→ WORK REQUIRED:
Your answer must be the exact lines from the one holding "discount: none -> 5% = 53.40" through the final line of the records below, both included, and nothing more.

→ GIVEN RECORDS:
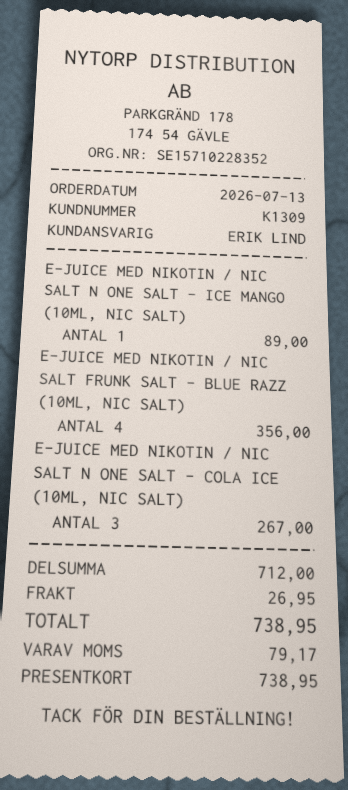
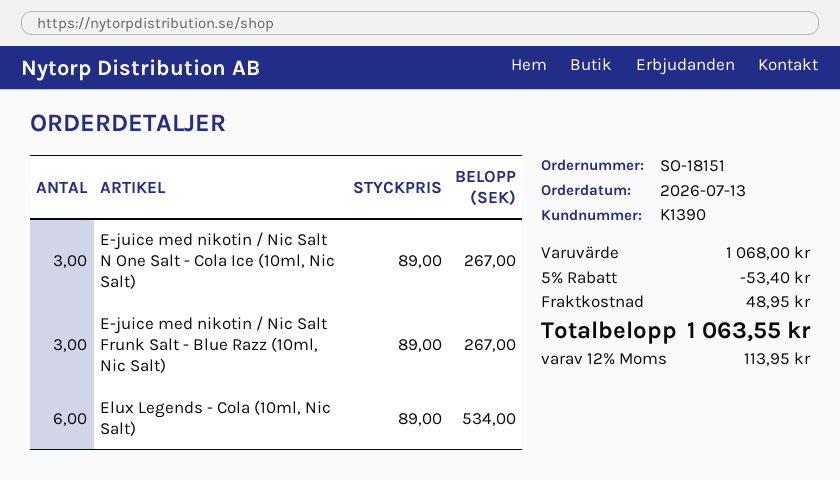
customer number: K1309 -> K1390
E-JUICE MED NIKOTIN / NIC SALT N ONE SALT - ICE MANGO (10ML, NIC SALT): 1 for 89.00 -> none
E-JUICE MED NIKOTIN / NIC SALT FRUNK SALT - BLUE RAZZ (10ML, NIC SALT): 4 for 356.00 -> 3 for 267.00
Elux Legends - Cola (10ml, Nic Salt): none -> 6 for 534.00
subtotal: 712.00 -> 1068.00
discount: none -> 5% = 53.40
shipping: 26.95 -> 48.95
tax: 79.17 -> 113.95
total: 738.95 -> 1063.55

→ TASK RESULT:
discount: none -> 5% = 53.40
shipping: 26.95 -> 48.95
tax: 79.17 -> 113.95
total: 738.95 -> 1063.55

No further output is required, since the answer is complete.